:: Recorded data ::

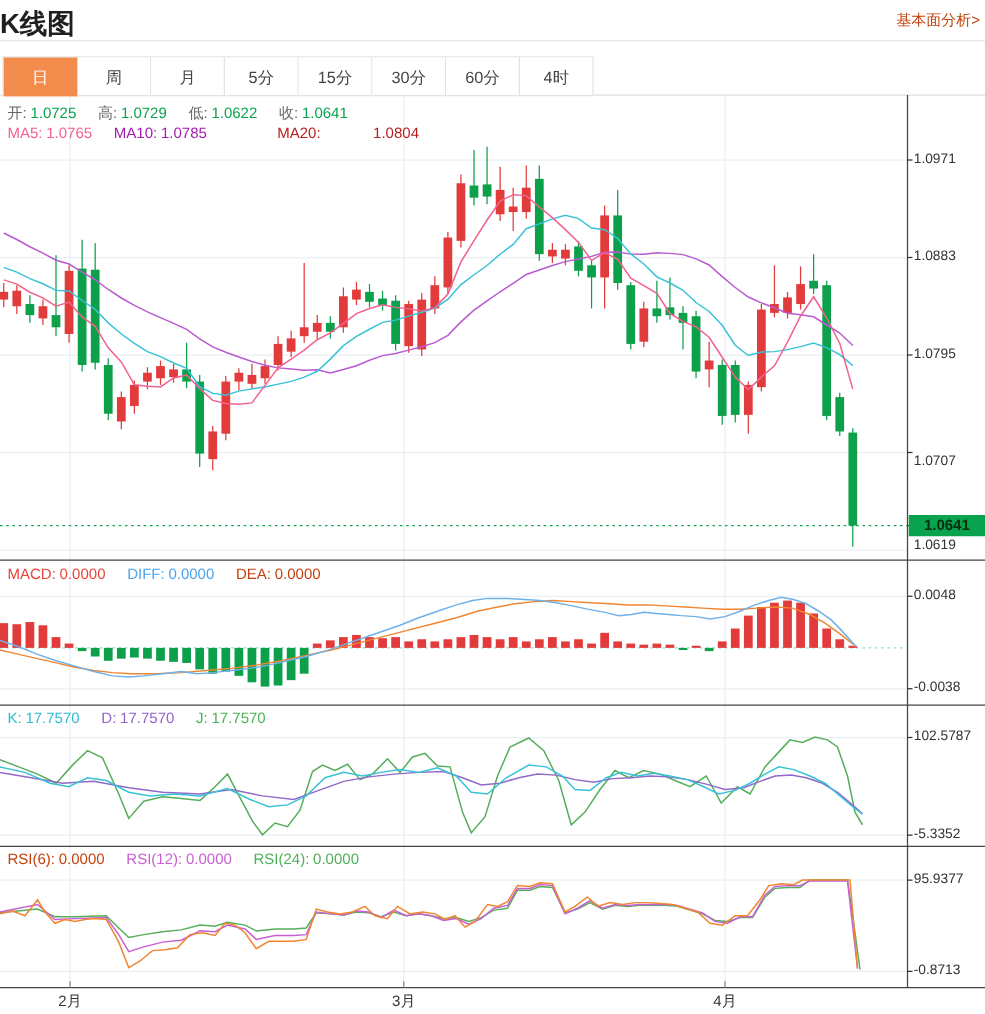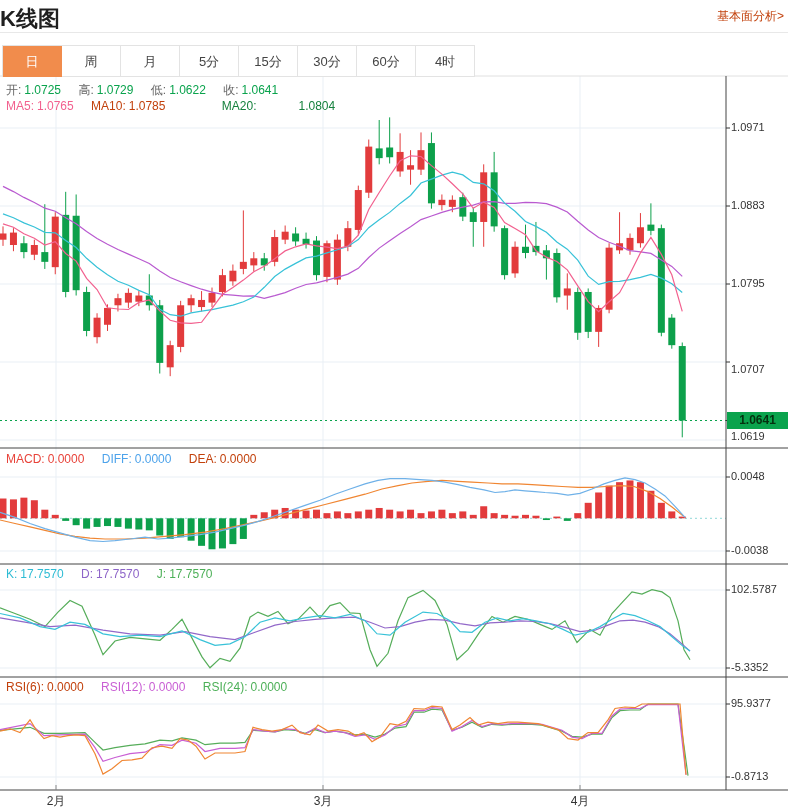--- a/index.html
+++ b/index.html
@@ -13,22 +13,22 @@
   .tab.active{background:#f18c4c;color:#fff;border-color:#f18c4c;}
   .legend{position:absolute;z-index:3;font-size:12px;white-space:nowrap;}
   .legend span{margin-right:3px;}
   .legend .gap{margin-right:14px;}
   .axis-label{position:absolute;z-index:3;font-size:11px;color:#333;left:731px;}
   .month-label{position:absolute;z-index:3;font-size:12px;color:#333;width:30px;text-align:center;top:793px;}
   .price-badge{position:absolute;z-index:4;left:727px;width:61px;height:17px;line-height:17px;background:#0aa34d;color:#05300f;font-size:12px;text-align:center;font-weight:bold;}
   .c-lbl{color:#666;}
   .c-grn{color:#0aa34d;}
   .c-ma5{color:#f2618f;}
-  .c-ma10{color:#c2410c;}
-  .c-ma20{color:#15803d;padding-left:39px;}
+  .c-ma10{color:#a21caf;}
+  .c-ma20{color:#b91c1c;padding-left:39px;}
   .c-macd{color:#e8433a;}
   .c-diff{color:#4da3eb;}
   .c-dea{color:#c2410c;}
   .c-k{color:#2ebcd4;}
   .c-d{color:#8d64c8;}
   .c-j{color:#4db058;}
   .c-rsi12{color:#c95fd4;}
 </style>
 </head>
 <body>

:::

What is needed>
Throughout the data above, count the lines where the word "background" occurs, and report that figure alone.

Written answer>
2